____ PROVIDED RECORDS
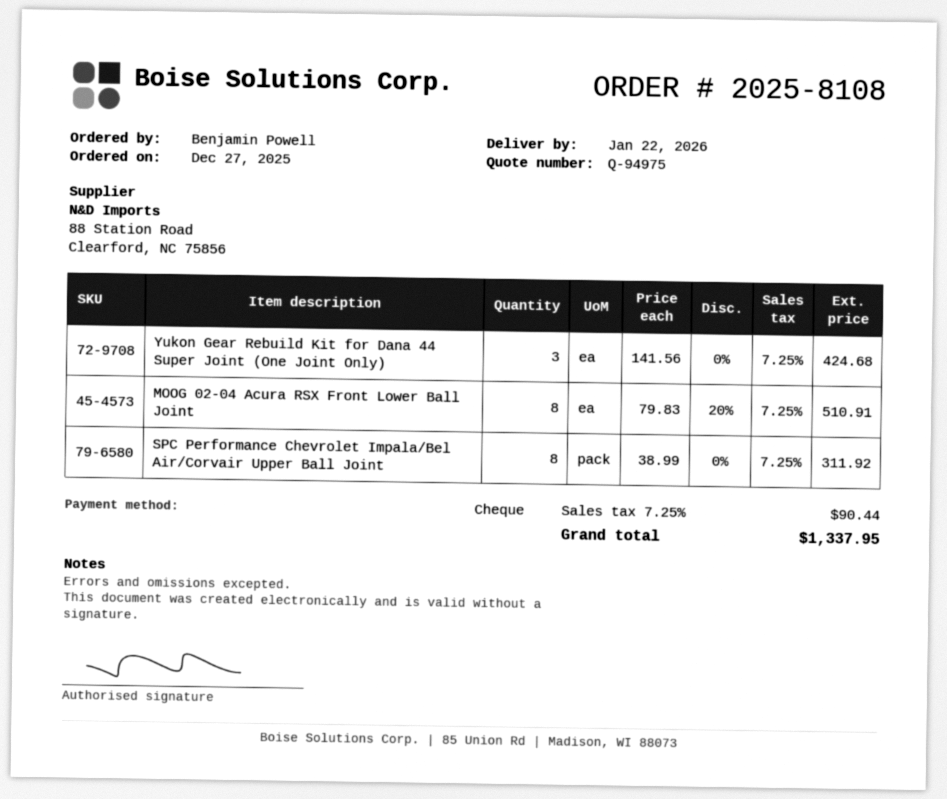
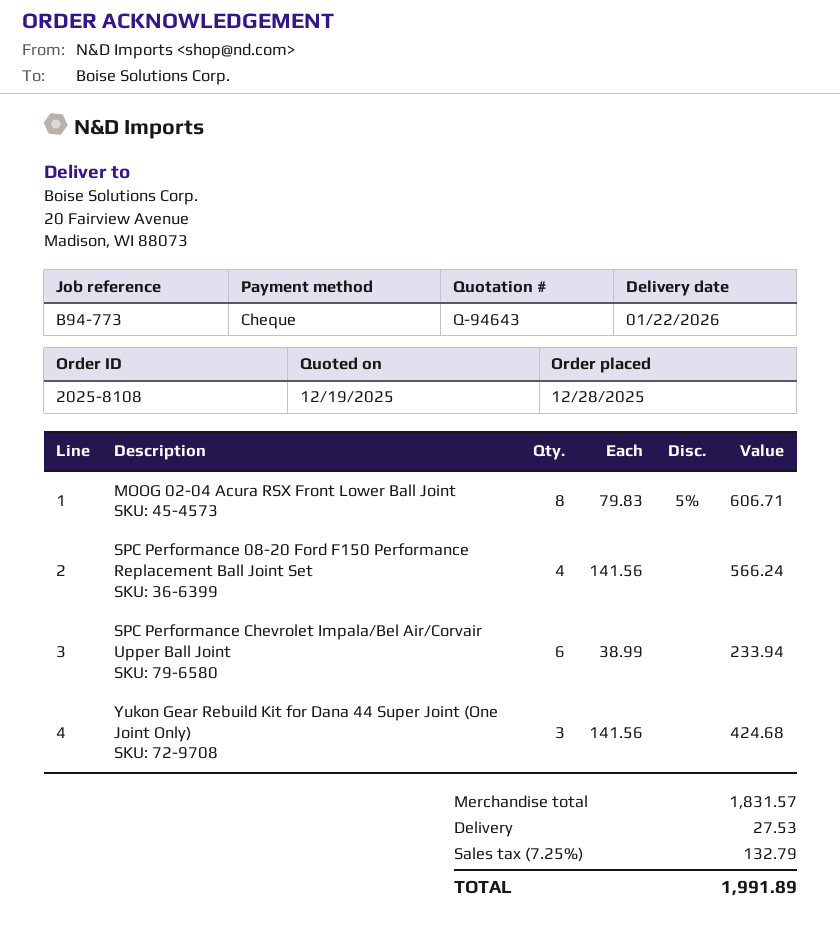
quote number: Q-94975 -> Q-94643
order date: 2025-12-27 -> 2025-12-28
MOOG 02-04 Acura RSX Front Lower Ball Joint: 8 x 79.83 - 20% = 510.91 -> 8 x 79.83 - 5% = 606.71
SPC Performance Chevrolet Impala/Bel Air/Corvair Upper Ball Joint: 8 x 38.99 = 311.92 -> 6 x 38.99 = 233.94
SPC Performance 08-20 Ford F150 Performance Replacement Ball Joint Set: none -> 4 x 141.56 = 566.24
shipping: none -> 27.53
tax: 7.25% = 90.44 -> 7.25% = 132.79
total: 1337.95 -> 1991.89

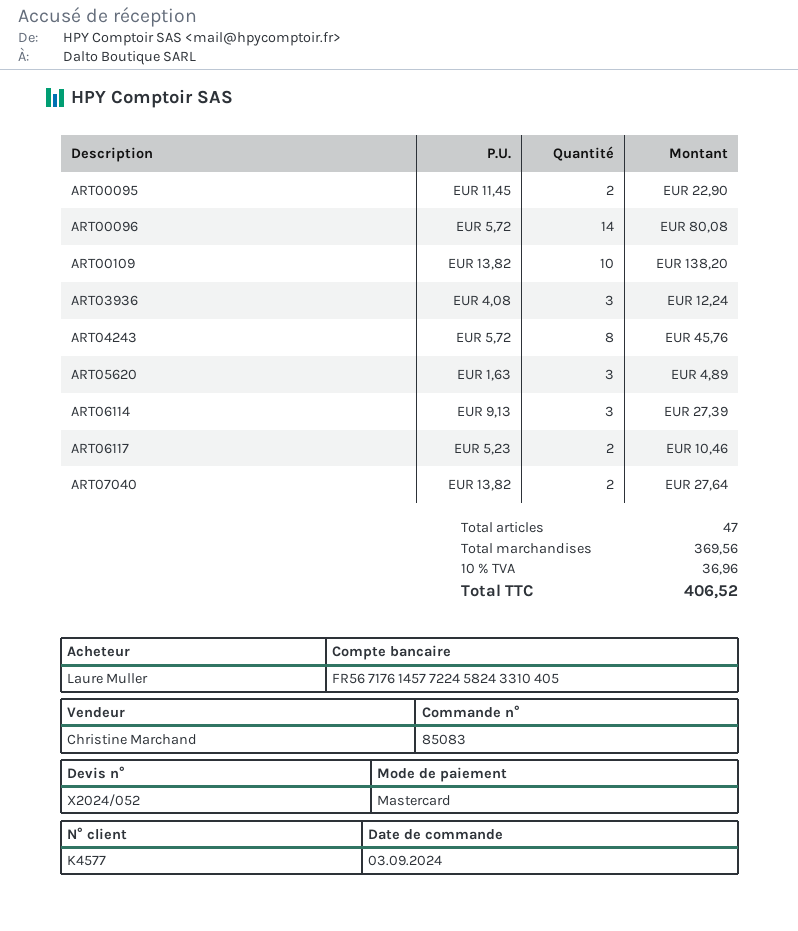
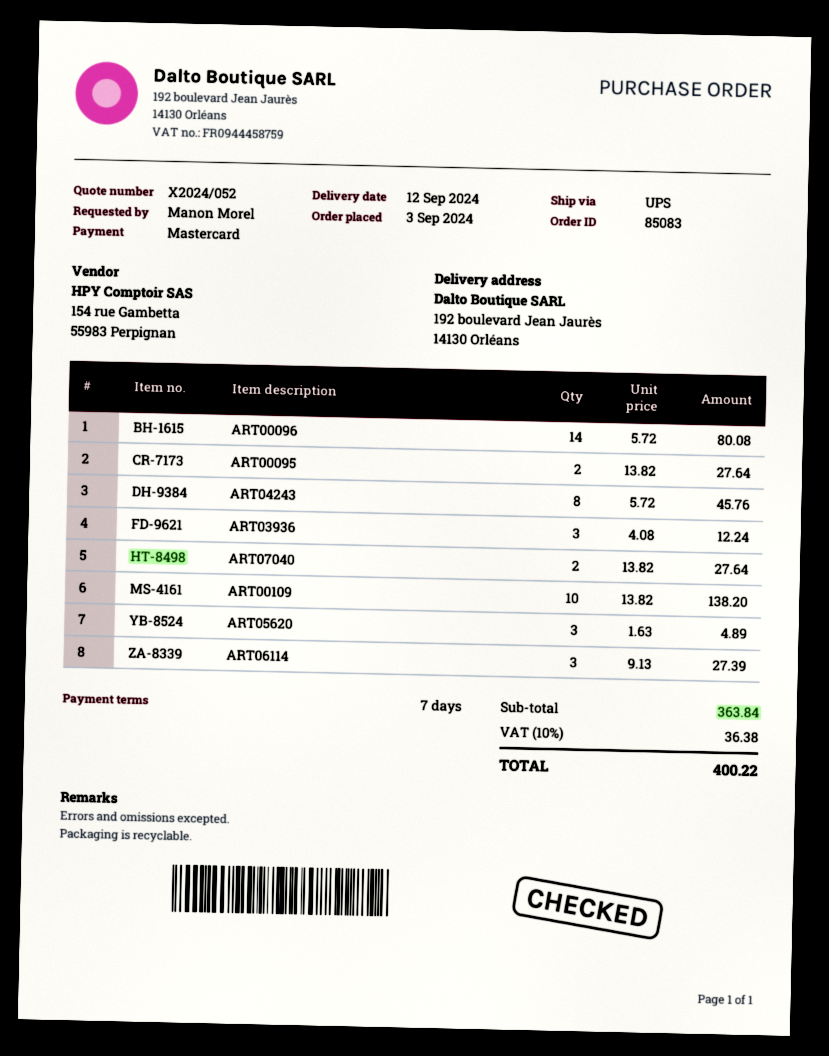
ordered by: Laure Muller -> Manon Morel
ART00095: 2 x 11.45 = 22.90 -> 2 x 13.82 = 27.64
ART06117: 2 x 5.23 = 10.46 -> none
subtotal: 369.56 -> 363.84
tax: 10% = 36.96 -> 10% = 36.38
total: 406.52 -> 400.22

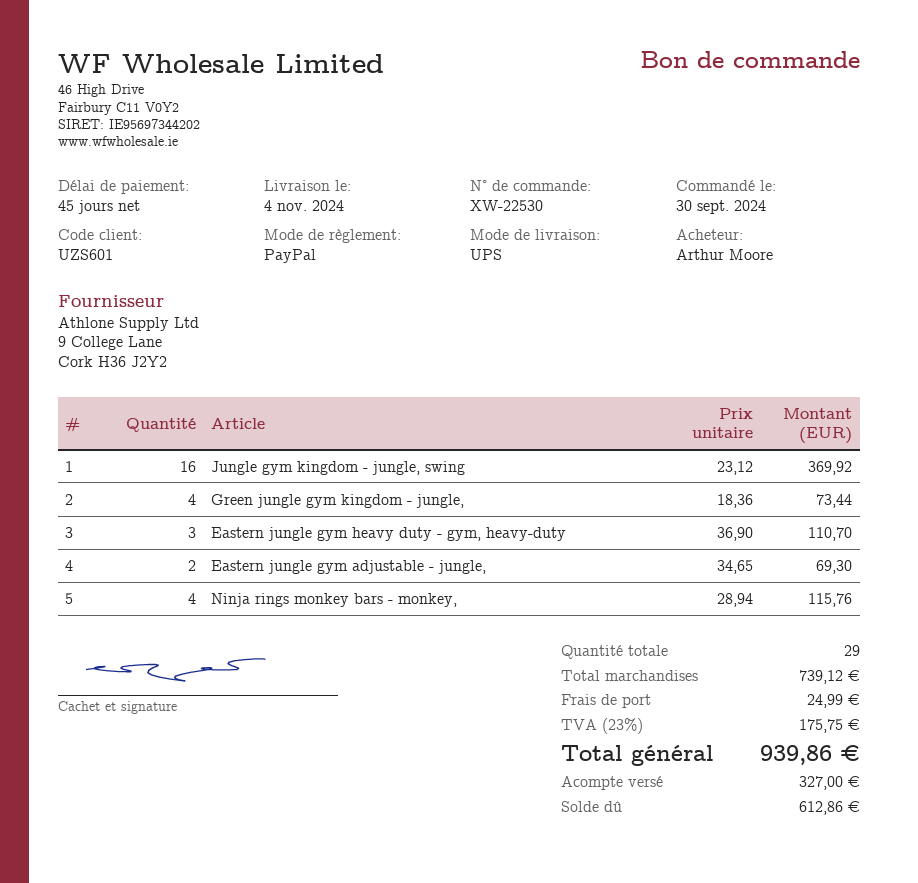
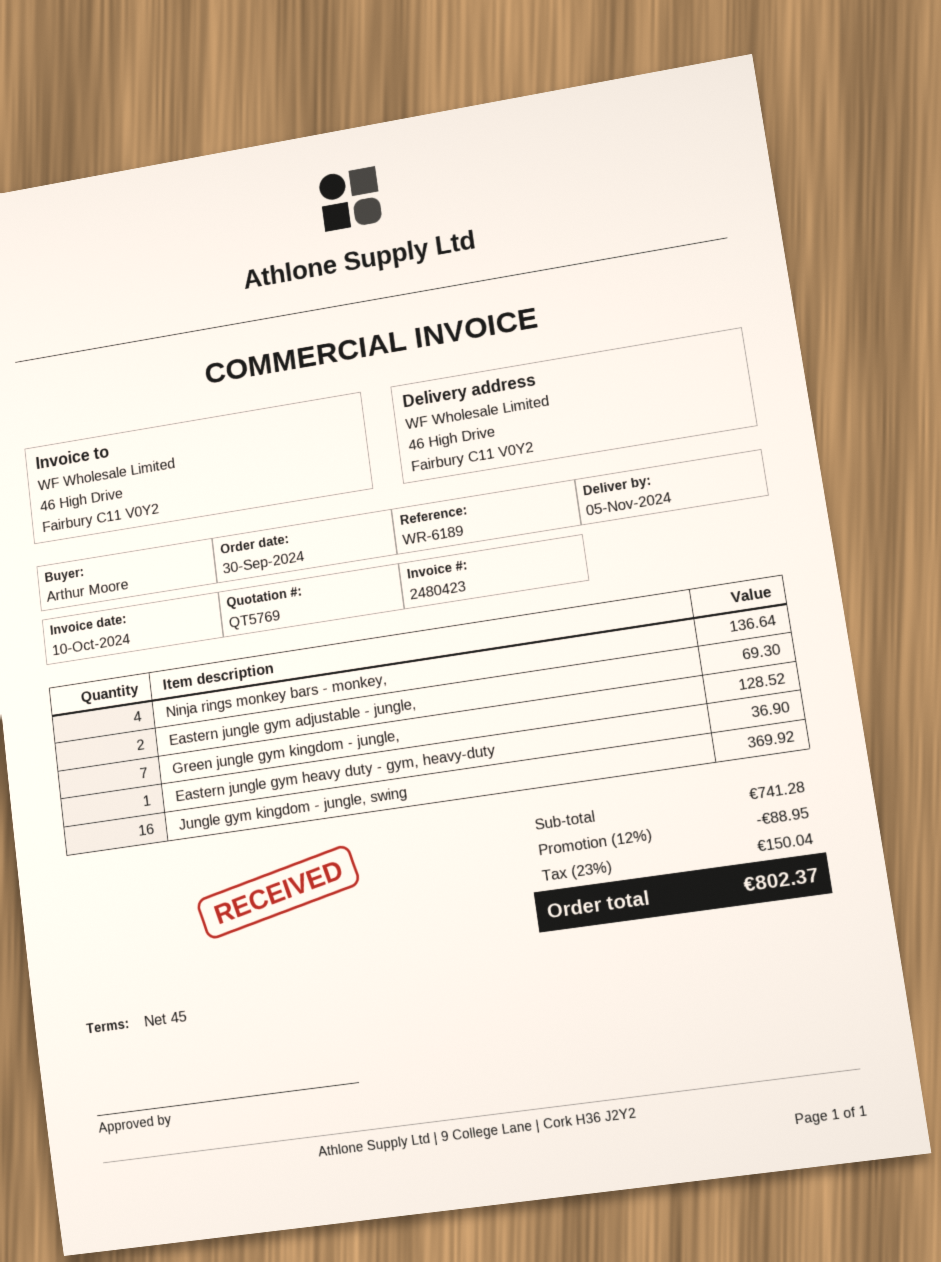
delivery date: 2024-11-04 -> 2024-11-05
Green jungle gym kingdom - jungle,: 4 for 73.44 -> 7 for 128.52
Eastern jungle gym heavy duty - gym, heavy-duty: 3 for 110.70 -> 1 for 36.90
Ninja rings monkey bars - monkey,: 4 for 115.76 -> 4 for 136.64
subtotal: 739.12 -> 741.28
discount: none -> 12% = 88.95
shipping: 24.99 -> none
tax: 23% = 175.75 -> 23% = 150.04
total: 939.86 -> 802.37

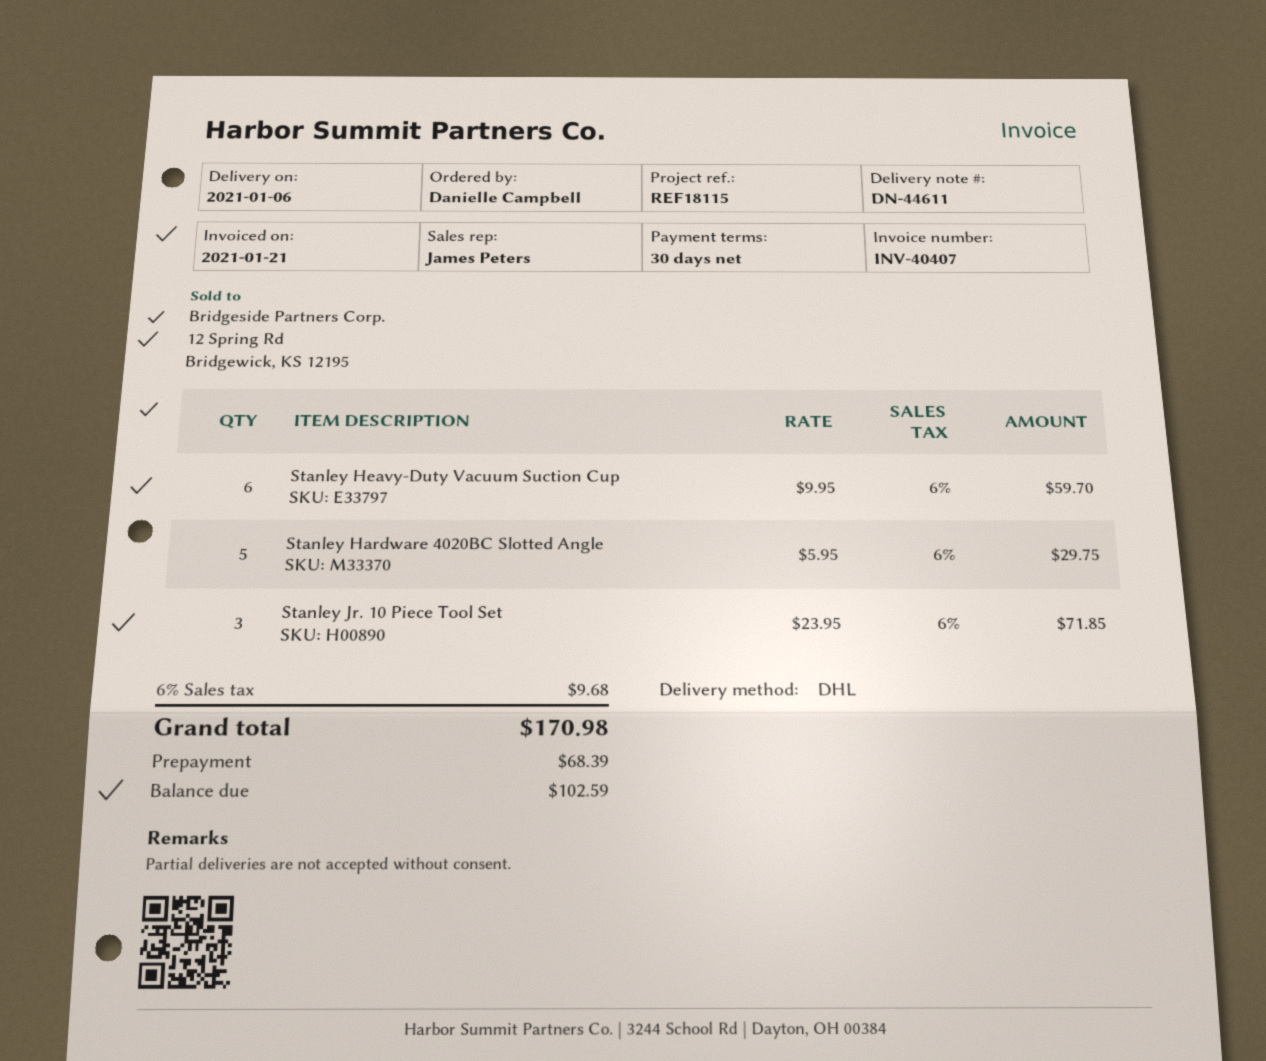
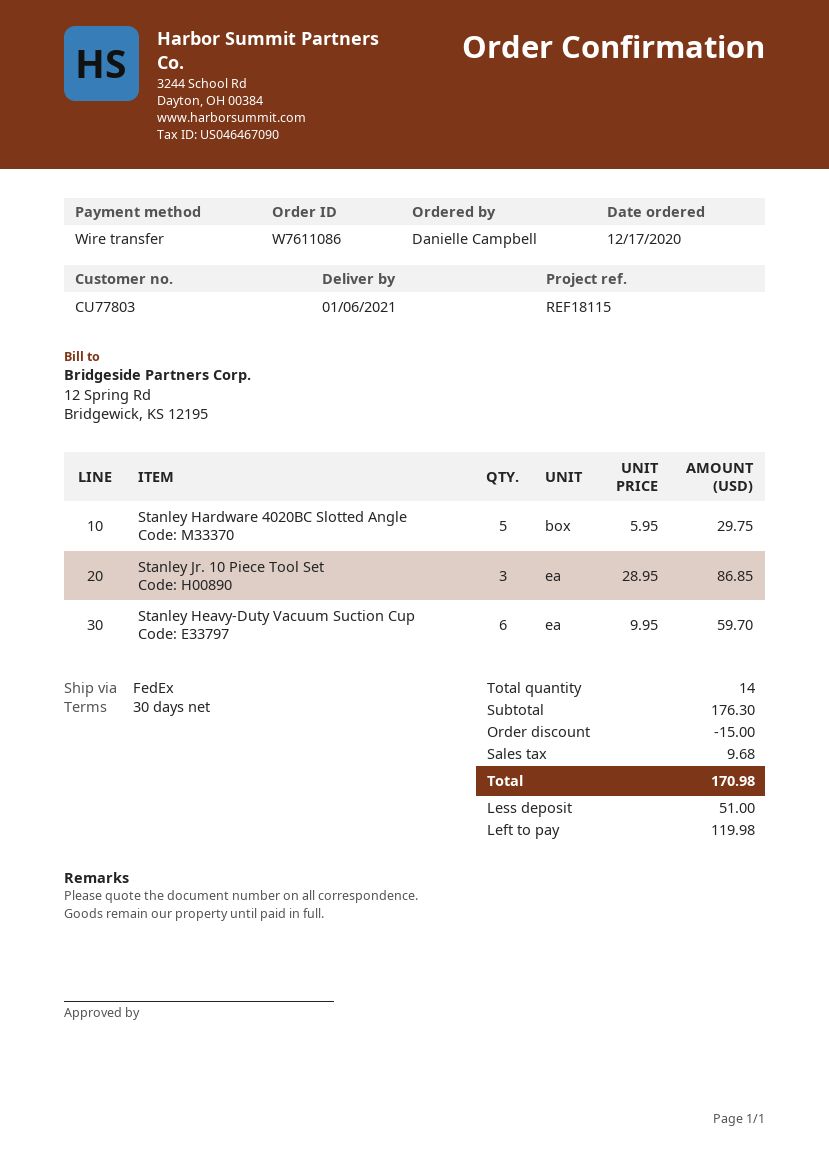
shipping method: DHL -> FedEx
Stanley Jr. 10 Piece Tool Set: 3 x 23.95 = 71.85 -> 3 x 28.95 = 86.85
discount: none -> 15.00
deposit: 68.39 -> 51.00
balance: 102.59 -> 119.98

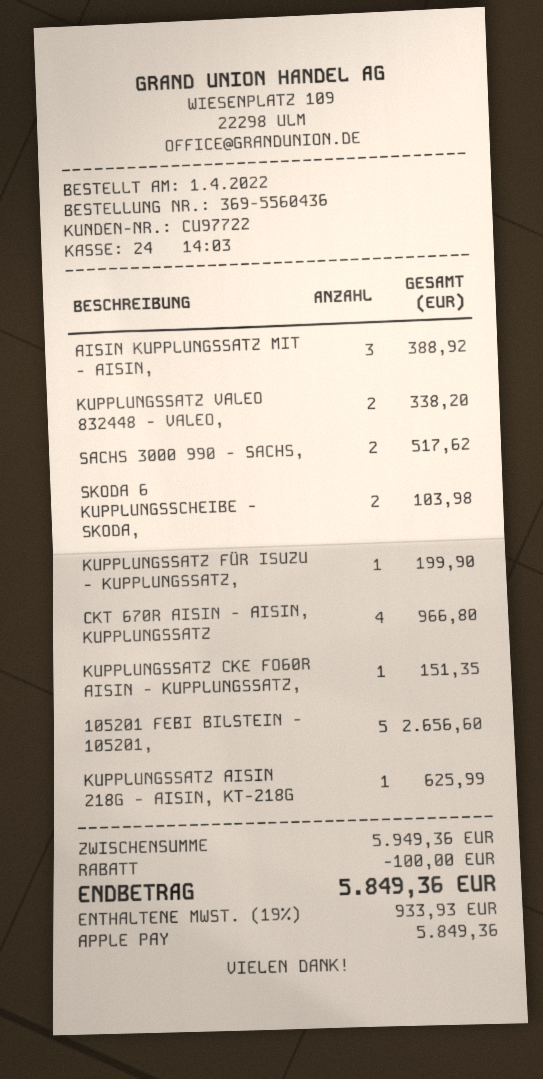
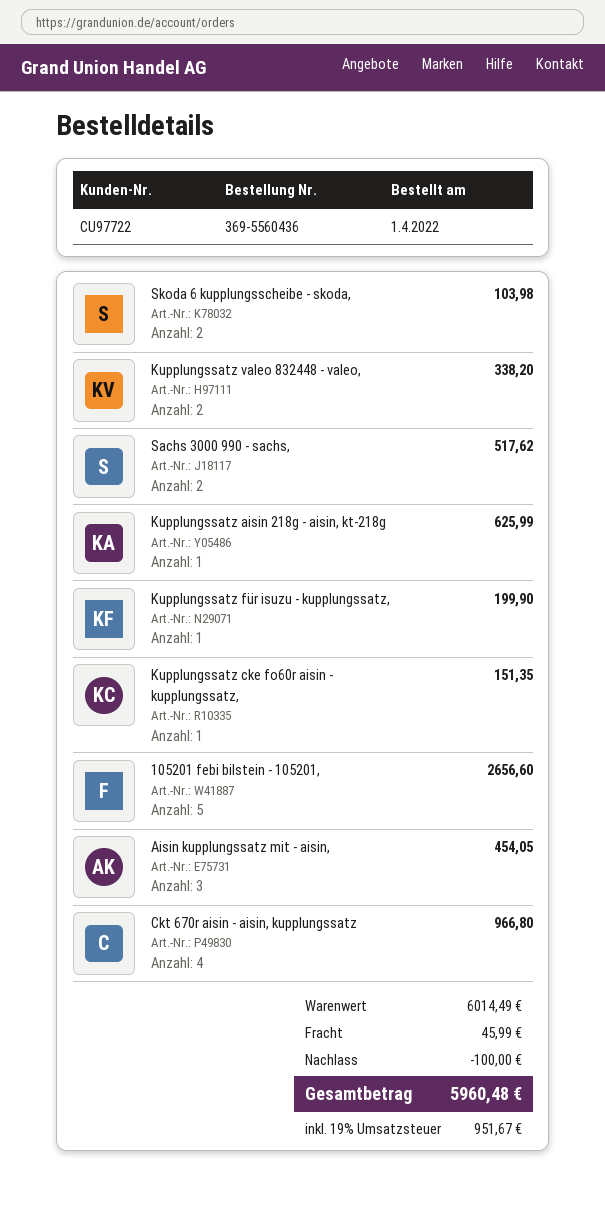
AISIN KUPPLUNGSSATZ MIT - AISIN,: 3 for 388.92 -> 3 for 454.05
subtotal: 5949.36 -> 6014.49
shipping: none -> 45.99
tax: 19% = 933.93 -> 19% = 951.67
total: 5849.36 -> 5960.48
________
REQUIRED ACTION:
Write out exactly the run of lines above that starts at the line containing "total: 406.52 -> 400.22" and ends at the line containing "Eastern jungle gym". Include both, and leave the pictures out.

TASK SOLUTION:
total: 406.52 -> 400.22

delivery date: 2024-11-04 -> 2024-11-05
Green jungle gym kingdom - jungle,: 4 for 73.44 -> 7 for 128.52
Eastern jungle gym heavy duty - gym, heavy-duty: 3 for 110.70 -> 1 for 36.90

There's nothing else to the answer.